ENTRIES PROVIDED Block Start

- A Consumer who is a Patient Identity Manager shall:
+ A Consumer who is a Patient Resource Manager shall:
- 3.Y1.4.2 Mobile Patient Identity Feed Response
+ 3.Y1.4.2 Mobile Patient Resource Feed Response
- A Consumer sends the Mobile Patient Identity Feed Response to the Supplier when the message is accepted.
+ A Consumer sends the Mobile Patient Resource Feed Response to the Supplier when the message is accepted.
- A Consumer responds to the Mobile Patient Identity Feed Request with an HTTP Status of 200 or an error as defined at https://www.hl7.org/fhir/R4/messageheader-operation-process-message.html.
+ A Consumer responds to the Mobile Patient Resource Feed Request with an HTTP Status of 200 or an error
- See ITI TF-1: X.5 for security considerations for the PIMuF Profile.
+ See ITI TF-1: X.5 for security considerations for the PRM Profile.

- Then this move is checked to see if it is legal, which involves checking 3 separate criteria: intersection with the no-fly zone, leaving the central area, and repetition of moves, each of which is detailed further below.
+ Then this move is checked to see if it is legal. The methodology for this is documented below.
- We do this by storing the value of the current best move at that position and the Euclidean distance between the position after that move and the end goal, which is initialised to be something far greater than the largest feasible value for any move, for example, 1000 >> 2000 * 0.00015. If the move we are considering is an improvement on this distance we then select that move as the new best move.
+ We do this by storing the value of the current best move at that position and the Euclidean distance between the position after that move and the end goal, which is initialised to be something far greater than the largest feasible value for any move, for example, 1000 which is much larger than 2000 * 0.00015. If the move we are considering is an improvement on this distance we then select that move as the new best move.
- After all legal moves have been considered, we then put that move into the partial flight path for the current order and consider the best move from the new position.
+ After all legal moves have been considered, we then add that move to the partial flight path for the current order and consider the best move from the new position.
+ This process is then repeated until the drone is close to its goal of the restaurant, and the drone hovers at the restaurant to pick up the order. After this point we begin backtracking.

ENTRIES PROVIDED Block End

TASK PROMPT: A single number is the whole answer: how many lines of the records contain the word "shall".

OUTPUT FOR THIS EXERCISE: 2